A 34 year old AAM with a PMHx of asthma presented to our ED with a chief complaint of substernal chest pain with associated dyspnea. On arrival, the patient was hemodynamically stable with all VS in normal range. CXR showed no acute process. Our team was called to admit the patient from the ED for uptrending troponins and an EKG with inferior lead T-wave inversions. Troponins trended up to 0.255. His EKG showed sinus tachycardia with T-wave inversion in inferior and anterior leads along with S wave in lead I and Q wave in lead III. WELLS score was 0. Though not sensitive, the EKG findings increased our suspicion for PE. D-dimer was ordered and found to be elevated at 6,693. A stat Chest CTA revealed a large saddle pulmonary emboli. LMWH therapy was initiated.

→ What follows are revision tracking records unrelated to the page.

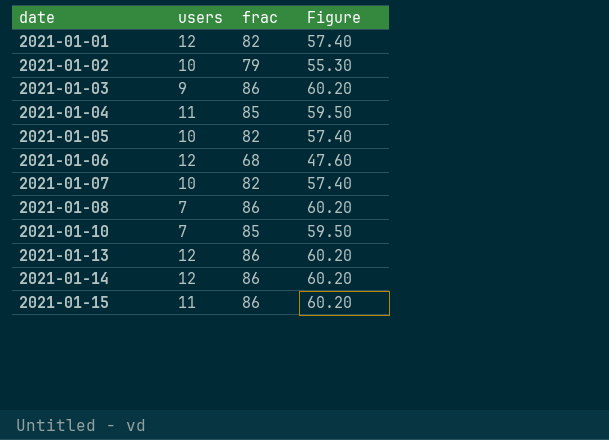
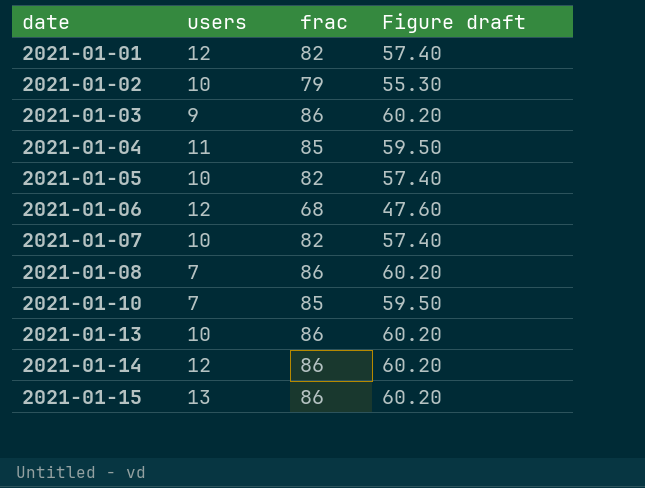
column name: Figure -> Figure draft
2021-01-13 | users: 12 -> 10
2021-01-15 | users: 11 -> 13

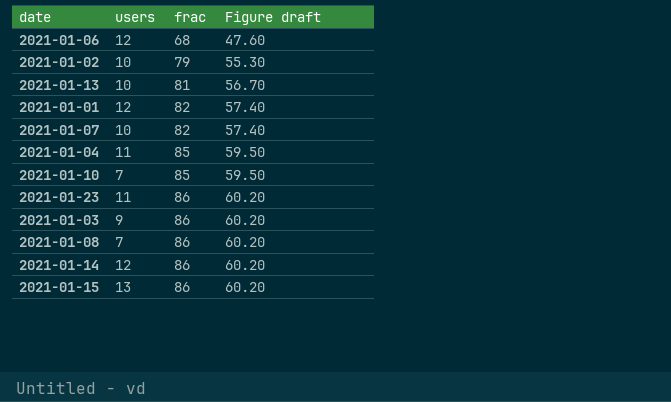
row order: date ascending -> frac ascending
row 2021-01-05: 10 | 82 | 57.40 -> none
2021-01-13 | frac: 86 -> 81
2021-01-13 | Figure draft: 60.20 -> 56.70
row 2021-01-23: none -> 11 | 86 | 60.20

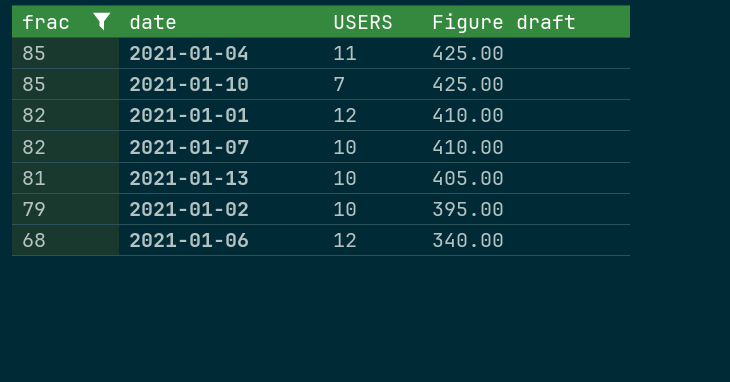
filter: none -> frac != 86
row order: frac ascending -> frac descending
column frac | position: 3 -> 1
column name: users -> USERS
column Figure draft | formula: [frac] * 0.7 -> [frac] * 5

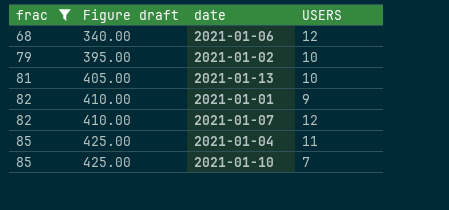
row order: frac descending -> frac ascending
column Figure draft | position: 4 -> 2
2021-01-01 | USERS: 12 -> 9
2021-01-07 | USERS: 10 -> 12

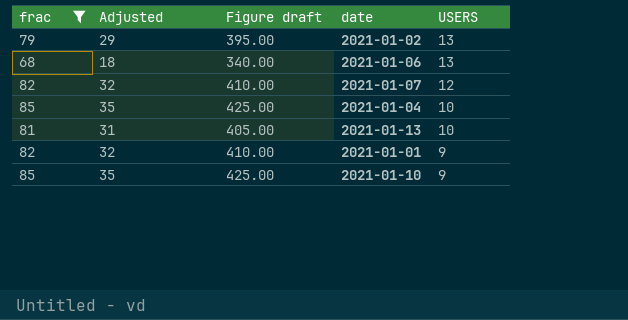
row order: frac ascending -> USERS descending
column Adjusted | formula: none -> [frac] - 50
2021-01-02 | USERS: 10 -> 13
2021-01-06 | USERS: 12 -> 13
2021-01-04 | USERS: 11 -> 10
2021-01-10 | USERS: 7 -> 9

Work-up for genetic and acquired factors were negative and patient was discharged on oral anticoagulation.

Discussion/Conclusion:

EKG findings in patients with PE have been a topic of much debate since first reports of investigation in 1935. Over the years medicine has evolved with ubiquitous access to more effective modalities for diagnosing PE. Despite the advent of these other modalities, the diagnosis of PE remains elusive and the prognosis is variable depending on clinical presentation and appropriate diagnosis and treatment.4 While the S1Q3T3 pattern is commonly taught in medical schools around the world as the pathognomonic ECG pattern associated with pulmonary embolism, its reported incidence in acute PE is highly variable with studies showing its incidence anywhere from 10-50%.5 Non-specific ST elevation and T wave inversion in inferior and anterior precordial leads are the most frequently noted EKG abnormalities in patients presenting with acute PE.6 Acute pulmonary embolism in young males without risk factors is rare. Given the time sensitive nature of appropriate diagnosis and treatment of PE, it is important that health care providers recognize EKG findings characteristic of PE. These findings can incite suspicion in low risk patients and direct subsequent work-up and management in a timely fashion.